*Given entries:*
***
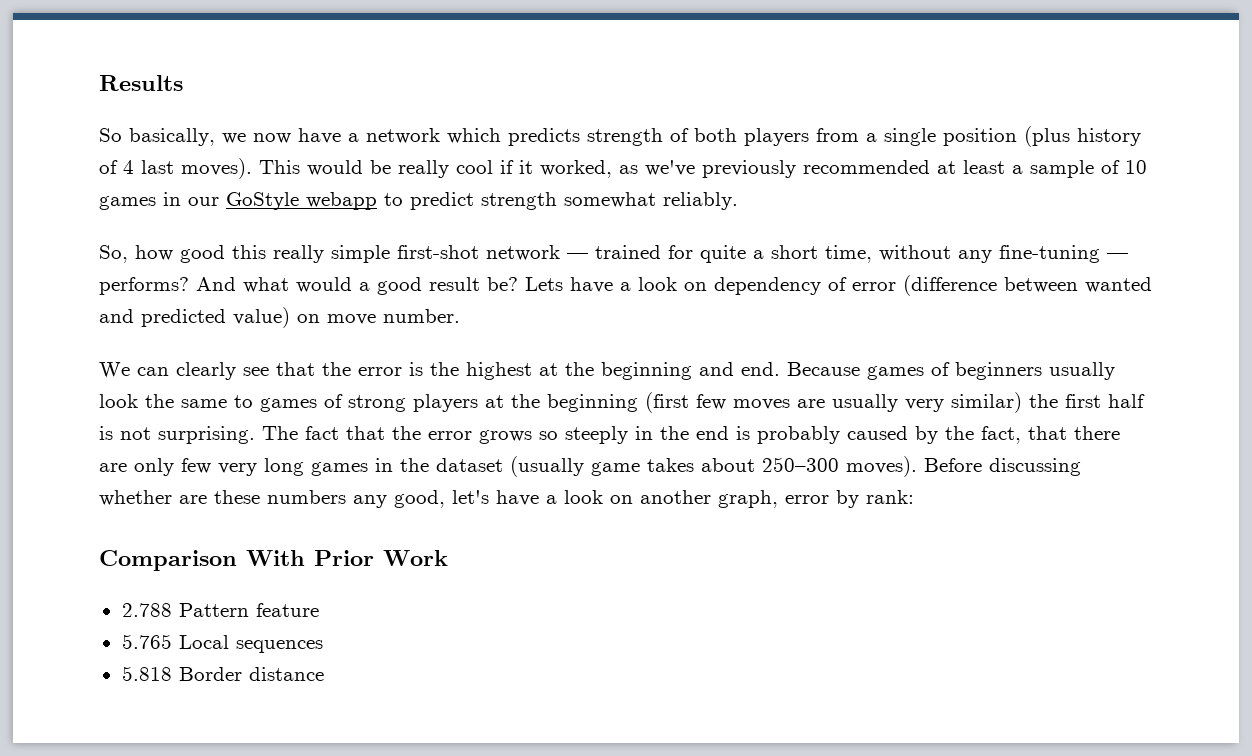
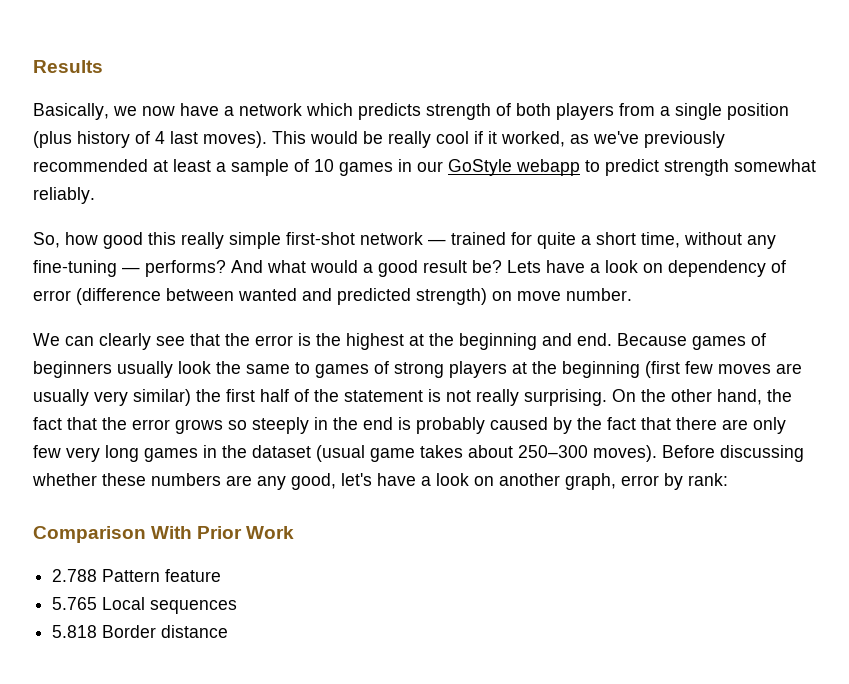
[99,128,215,146] So basically, -> [33,103,109,120] Basically,
[233,307,290,328] value) -> [416,288,487,305] strength)
[99,426,298,444] is not surprising. The -> [294,389,792,406] of the statement is not really surprising. On the other hand, the
[981,426,1021,444] fact, -> [607,417,636,430] fact
[510,456,584,477] (usually -> [316,445,365,462] (usual
[179,495,207,504] are -> (97, 479) none
(346, 497) none -> [226,475,252,486] are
***
*Work instructions:*
Every line of the listing should be copied precisely, with images omitted.

*Answer to the problem:*
[99,128,215,146] So basically, -> [33,103,109,120] Basically,
[233,307,290,328] value) -> [416,288,487,305] strength)
[99,426,298,444] is not surprising. The -> [294,389,792,406] of the statement is not really surprising. On the other hand, the
[981,426,1021,444] fact, -> [607,417,636,430] fact
[510,456,584,477] (usually -> [316,445,365,462] (usual
[179,495,207,504] are -> (97, 479) none
(346, 497) none -> [226,475,252,486] are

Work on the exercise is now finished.